Data entries:
....
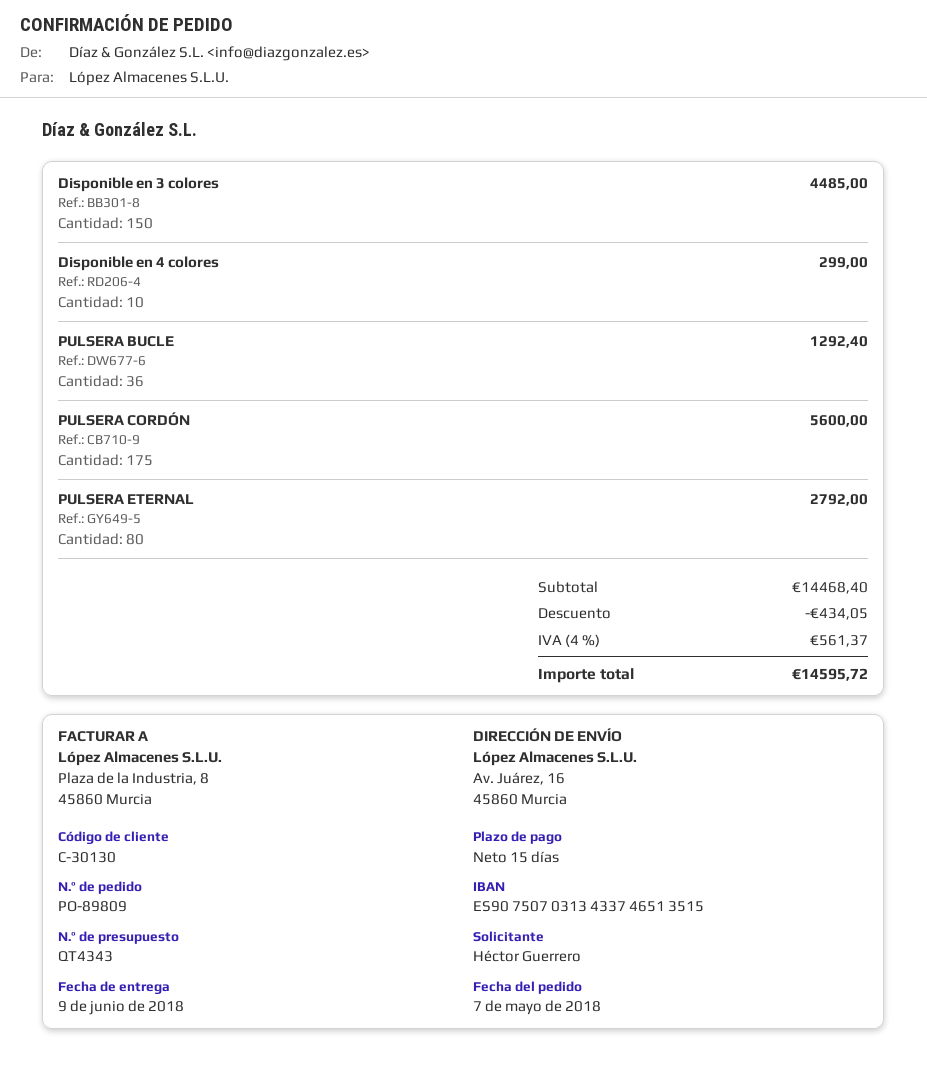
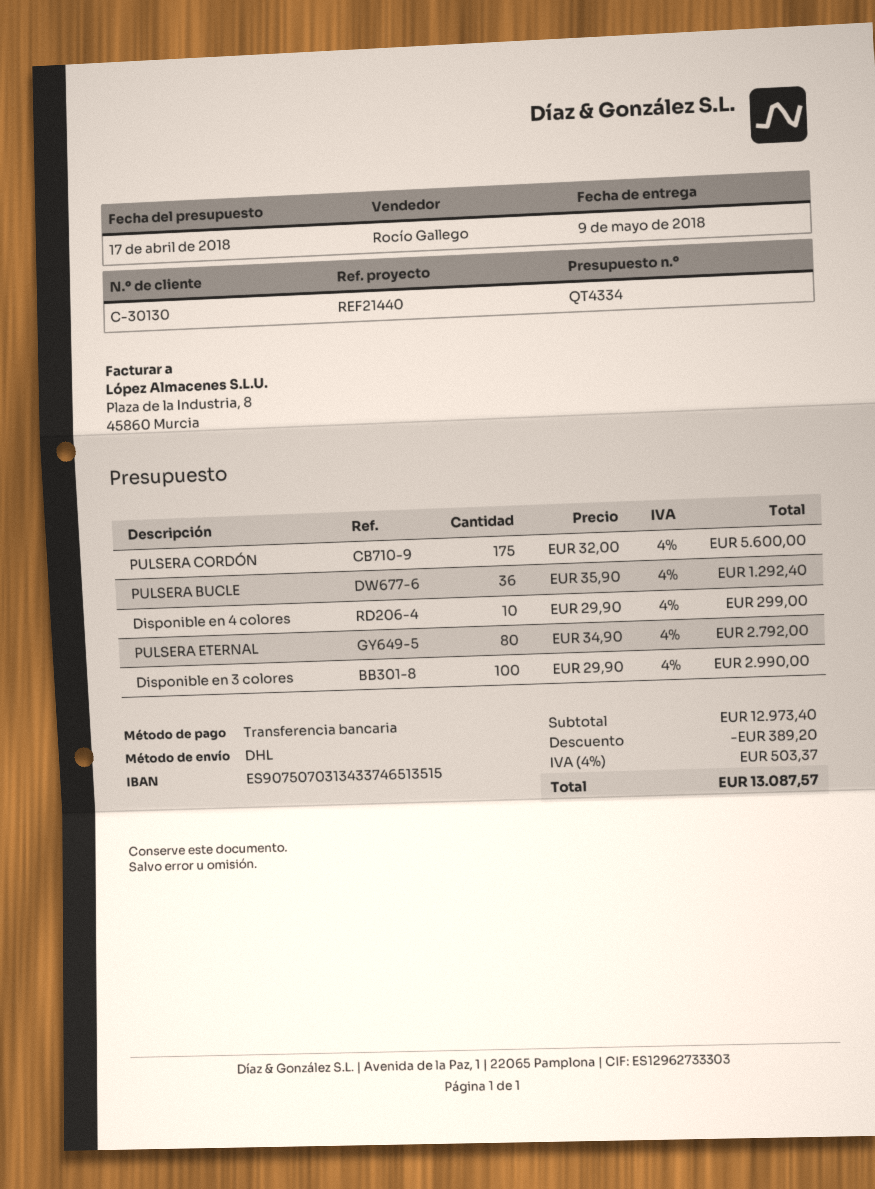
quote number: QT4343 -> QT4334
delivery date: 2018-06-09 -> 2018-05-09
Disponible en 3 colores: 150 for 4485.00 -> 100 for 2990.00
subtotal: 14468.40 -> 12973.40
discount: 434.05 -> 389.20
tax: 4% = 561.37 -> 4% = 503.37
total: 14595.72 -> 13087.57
....
- _Task objective_
Your answer must be the lines from the one containing "subtotal: 14468.40 -> 12973.40" to the last line of the entries, repeated exactly and with nothing else.

- _Task result_
subtotal: 14468.40 -> 12973.40
discount: 434.05 -> 389.20
tax: 4% = 561.37 -> 4% = 503.37
total: 14595.72 -> 13087.57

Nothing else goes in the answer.